Francesca Wade explores the substance of that legacy in her invigorating biography, Gertrude Stein: An Afterlife. In her previous book, Square Haunting, Wade wove together the stories of five female authors — including Virginia Woolf and Dorothy L Sayers — who pursued their art in rented rooms of their own in Bloomsbury’s Mecklenburgh Square.

Here, as her title suggests, Wade connects the lived life of the effervescent if enigmatic Stein, who never ceased composing her abstract texts despite being regularly ridiculed as a gibberish-writing charlatan, with what the author calls her afterlife. That saga focuses on the posthumous reclamation of Stein’s reputation as an artistic innovator. The bulk of her work “defies traditional ways of reading”, Wade writes. Yet especially when read aloud, her “surreal mutations of language” reveal a playful, rhythmic, poetic stream of consciousness. And her work remains influential today, primarily among avant-garde artists, musicians and dancers.

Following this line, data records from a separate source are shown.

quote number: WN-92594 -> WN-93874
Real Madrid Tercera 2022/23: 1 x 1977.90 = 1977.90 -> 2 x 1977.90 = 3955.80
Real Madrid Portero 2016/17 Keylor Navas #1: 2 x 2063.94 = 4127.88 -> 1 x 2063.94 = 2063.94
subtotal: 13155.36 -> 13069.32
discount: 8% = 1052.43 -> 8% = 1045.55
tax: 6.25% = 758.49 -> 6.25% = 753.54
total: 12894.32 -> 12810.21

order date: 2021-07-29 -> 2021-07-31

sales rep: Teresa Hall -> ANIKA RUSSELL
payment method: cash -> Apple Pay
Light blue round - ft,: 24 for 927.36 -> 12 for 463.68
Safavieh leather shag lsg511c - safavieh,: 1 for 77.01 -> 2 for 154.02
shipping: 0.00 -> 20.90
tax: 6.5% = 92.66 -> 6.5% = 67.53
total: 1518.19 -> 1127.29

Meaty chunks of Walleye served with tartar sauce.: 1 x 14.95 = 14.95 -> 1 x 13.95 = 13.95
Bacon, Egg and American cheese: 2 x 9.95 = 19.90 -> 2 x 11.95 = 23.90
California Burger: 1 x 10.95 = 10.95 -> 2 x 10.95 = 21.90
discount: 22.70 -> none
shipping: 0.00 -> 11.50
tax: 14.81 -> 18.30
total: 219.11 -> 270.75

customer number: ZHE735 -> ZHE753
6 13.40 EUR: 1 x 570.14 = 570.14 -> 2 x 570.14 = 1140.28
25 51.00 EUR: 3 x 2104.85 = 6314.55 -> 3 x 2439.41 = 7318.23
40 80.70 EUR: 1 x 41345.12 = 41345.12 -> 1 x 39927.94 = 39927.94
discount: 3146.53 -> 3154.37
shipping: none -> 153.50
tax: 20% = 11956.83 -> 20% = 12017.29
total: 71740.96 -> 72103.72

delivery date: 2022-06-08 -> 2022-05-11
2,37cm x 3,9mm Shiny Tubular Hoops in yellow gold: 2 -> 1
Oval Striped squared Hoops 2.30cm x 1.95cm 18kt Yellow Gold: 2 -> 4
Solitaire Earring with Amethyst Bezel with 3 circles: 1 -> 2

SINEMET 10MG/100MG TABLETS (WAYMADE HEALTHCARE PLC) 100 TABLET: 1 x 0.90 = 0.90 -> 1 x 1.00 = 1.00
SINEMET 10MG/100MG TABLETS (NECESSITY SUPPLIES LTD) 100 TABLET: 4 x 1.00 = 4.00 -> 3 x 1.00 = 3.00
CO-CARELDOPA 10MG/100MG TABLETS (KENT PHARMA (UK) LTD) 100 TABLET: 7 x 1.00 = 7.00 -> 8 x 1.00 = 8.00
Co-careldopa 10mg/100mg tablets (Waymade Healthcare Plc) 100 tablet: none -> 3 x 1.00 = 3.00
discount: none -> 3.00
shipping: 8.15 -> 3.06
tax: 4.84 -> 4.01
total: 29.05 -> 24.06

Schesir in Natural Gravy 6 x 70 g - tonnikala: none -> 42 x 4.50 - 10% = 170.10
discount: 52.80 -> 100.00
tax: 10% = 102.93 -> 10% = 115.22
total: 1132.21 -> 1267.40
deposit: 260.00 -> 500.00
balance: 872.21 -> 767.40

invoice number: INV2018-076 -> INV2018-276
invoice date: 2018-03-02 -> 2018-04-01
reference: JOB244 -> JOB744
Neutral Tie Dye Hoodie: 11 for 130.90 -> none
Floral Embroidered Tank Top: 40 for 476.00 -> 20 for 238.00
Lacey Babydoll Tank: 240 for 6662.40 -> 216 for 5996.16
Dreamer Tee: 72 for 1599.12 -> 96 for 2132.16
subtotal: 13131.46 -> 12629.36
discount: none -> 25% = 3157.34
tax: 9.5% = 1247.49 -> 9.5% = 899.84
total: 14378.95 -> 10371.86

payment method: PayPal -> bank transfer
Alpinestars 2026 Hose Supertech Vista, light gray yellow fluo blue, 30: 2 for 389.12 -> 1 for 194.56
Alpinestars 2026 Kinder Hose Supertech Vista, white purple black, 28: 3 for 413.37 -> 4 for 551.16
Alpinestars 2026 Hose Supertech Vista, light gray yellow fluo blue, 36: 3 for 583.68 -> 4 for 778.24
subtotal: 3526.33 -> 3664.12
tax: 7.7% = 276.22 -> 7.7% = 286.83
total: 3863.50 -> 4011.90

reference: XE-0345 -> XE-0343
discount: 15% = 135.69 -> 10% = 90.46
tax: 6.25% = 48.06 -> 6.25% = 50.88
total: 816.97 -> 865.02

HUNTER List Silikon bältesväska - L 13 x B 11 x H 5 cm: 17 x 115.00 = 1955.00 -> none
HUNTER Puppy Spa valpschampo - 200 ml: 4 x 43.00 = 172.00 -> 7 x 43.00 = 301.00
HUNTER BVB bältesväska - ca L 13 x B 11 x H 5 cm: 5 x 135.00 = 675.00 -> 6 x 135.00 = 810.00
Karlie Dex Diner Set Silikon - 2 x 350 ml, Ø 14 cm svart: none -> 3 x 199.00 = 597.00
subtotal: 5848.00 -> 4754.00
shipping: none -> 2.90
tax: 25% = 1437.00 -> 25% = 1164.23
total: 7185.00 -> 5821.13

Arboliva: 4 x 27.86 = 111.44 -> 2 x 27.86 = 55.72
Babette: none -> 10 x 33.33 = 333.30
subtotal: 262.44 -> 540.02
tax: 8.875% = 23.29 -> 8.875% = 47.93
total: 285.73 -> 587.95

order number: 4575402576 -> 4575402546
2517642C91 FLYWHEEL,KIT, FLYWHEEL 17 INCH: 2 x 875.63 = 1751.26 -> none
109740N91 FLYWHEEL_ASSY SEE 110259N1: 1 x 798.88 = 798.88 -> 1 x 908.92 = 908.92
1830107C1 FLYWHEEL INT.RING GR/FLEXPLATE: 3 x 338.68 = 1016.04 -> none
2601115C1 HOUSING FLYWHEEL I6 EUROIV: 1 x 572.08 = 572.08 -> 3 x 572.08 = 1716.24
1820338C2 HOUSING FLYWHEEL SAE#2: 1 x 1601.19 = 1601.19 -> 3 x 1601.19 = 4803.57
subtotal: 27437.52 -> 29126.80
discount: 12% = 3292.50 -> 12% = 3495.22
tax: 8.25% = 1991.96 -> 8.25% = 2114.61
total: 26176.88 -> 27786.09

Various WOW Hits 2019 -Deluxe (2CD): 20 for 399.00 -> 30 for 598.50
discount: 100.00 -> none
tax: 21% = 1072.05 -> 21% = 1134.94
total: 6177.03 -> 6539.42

Wade may oversell Stein’s literary influence, but her beguiling revaluation demands we take renewed notice of a figure too often relegated to the margins. “Afterlife” can therefore be read in equal parts as a wish-fulfilling literary fairy tale for the always fame-hungry Stein and as a biographical detective story that fills in once-taboo blanks. 

It also makes for juicy if at times unsettling reading, featuring newly available research from archived papers at Yale University. These reveal Stein’s troubled early life, her tense and ultimately toxic relationship with her possessive brother Leo, and the dynamics of her decades-long partnership with Alice B Toklas. (The latter also became a cultural figure as the author of the 1954 bestseller The Alice B. Toklas Cookbook, with its notorious recipe for hashish brownies.)

The bare facts of Stein’s earliest years can seem relatively sunny. She was born in Allegheny, Pennsylvania (now part of Pittsburgh), in 1874, the fifth and youngest child of well-to-do Jewish parents who took the whole family to Europe for a year before settling in Oakland, California. But Stein’s meek, self-sacrificing mother, who died when Gertrude was 14, could not contain the domineering temperament of her husband, whose death three years later cast the family adrift.

“Gertrude hated her own past,” Wade quotes Toklas saying. “She referred to it as little as possible.” But her years in Oakland did inspire one of Stein’s best-known sayings, “There is no there there.”

But “where” would her future lie? Stein’s oldest brother Michael arranged for her to move in with her maternal aunts in Baltimore. There she befriended the art collector sisters Claribel and Etta Cone, whose weekly salons provided a model for the informal Paris get-togethers where Stein would later welcome Picasso, Matisse, Hemingway and many others. In the meantime, to escape her aunts’ matchmaking intentions, she enrolled at Radcliffe College in Cambridge, Massachusetts.

She so impressed faculty member William James that he invited her to join his seminar at the Harvard Psychology Laboratory and encouraged her to attend Johns Hopkins medical school to train as a psychologist. Her professional path seemed clear until she bailed on her medical degree with one semester to go. Was it because, as she claimed, she was “bored”? Or did it have to do with the emotional fallout from a messy same-sex love triangle that, Wade reveals, led to even more dramatic repercussions years later when Stein finally divulged the details (and the novel she had written about it) to an irately jealous Toklas?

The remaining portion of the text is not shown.